## ACTIVITY:
The answer should be an exact repeat of the stretch of material below from the line containing "ship to: 99" through the line containing "shipping: 6.00 -> 12.00".

#####

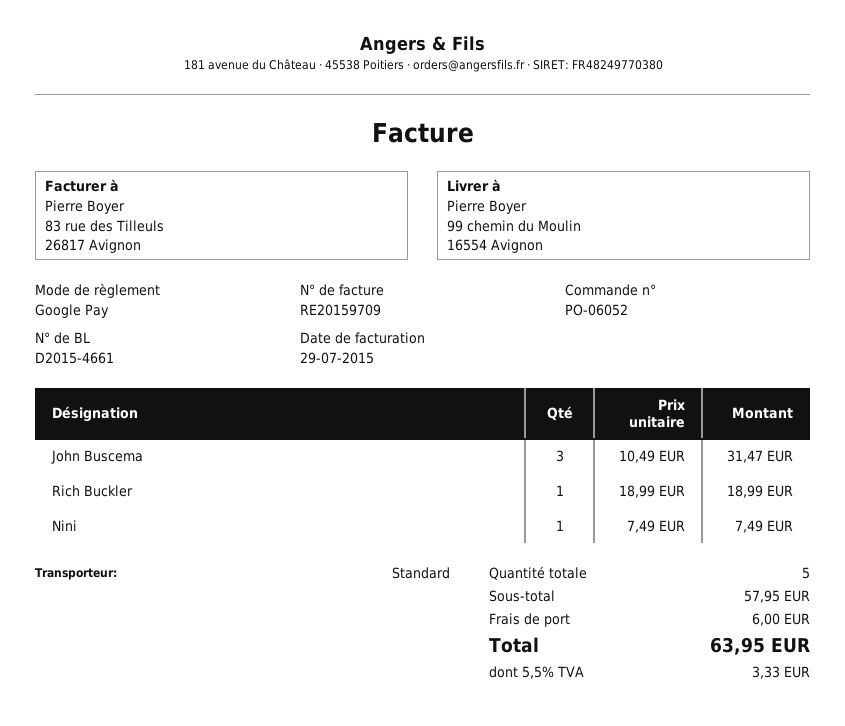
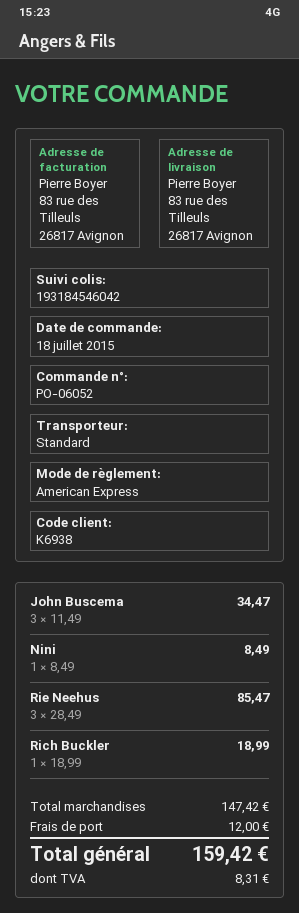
payment method: Google Pay -> American Express
ship to: 99 chemin du Moulin, 16554 Avignon -> 83 rue des Tilleuls, 26817 Avignon
John Buscema: 3 x 10.49 = 31.47 -> 3 x 11.49 = 34.47
Nini: 1 x 7.49 = 7.49 -> 1 x 8.49 = 8.49
Rie Neehus: none -> 3 x 28.49 = 85.47
subtotal: 57.95 -> 147.42
shipping: 6.00 -> 12.00
tax: 3.33 -> 8.31
total: 63.95 -> 159.42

#####

## YOUR RESPONSE:
ship to: 99 chemin du Moulin, 16554 Avignon -> 83 rue des Tilleuls, 26817 Avignon
John Buscema: 3 x 10.49 = 31.47 -> 3 x 11.49 = 34.47
Nini: 1 x 7.49 = 7.49 -> 1 x 8.49 = 8.49
Rie Neehus: none -> 3 x 28.49 = 85.47
subtotal: 57.95 -> 147.42
shipping: 6.00 -> 12.00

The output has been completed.